--- START ---

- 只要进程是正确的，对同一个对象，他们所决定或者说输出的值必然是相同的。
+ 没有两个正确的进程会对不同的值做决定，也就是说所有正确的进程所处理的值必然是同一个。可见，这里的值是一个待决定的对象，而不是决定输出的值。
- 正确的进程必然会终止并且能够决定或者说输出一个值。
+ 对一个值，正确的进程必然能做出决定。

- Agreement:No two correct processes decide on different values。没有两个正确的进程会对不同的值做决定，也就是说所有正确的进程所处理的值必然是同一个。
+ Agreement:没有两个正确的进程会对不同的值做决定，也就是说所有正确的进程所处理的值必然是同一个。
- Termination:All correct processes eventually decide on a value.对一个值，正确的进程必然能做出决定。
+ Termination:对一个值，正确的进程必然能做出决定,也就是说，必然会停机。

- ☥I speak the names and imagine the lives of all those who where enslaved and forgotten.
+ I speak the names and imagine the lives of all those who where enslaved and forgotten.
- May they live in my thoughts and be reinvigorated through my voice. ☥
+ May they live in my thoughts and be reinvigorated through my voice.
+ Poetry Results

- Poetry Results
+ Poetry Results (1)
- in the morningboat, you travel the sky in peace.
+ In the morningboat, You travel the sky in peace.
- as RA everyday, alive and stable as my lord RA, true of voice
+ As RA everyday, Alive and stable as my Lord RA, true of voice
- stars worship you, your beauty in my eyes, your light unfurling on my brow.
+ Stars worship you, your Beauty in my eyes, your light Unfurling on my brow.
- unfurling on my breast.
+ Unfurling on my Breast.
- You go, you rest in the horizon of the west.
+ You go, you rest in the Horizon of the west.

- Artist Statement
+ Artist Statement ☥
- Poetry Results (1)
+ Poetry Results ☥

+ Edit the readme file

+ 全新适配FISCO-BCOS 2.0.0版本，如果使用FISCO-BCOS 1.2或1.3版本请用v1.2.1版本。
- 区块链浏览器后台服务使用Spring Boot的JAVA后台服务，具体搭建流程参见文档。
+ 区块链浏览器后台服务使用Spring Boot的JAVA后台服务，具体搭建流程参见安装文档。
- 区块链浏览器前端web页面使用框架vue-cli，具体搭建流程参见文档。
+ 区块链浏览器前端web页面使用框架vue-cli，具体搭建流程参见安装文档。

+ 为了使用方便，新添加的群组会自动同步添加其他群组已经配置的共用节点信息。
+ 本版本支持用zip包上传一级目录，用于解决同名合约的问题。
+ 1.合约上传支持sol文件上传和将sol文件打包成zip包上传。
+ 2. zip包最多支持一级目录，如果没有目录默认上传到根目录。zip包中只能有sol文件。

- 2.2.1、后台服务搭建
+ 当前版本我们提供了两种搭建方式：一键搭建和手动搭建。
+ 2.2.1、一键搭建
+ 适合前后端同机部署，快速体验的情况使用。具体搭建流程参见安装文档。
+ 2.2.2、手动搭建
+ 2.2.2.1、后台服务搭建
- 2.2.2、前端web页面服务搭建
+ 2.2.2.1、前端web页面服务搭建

--- END ---

- _Activity_
Using the records above, copy each line that contains "forgotten".

- _Problem solution_
- ☥I speak the names and imagine the lives of all those who where enslaved and forgotten.
+ I speak the names and imagine the lives of all those who where enslaved and forgotten.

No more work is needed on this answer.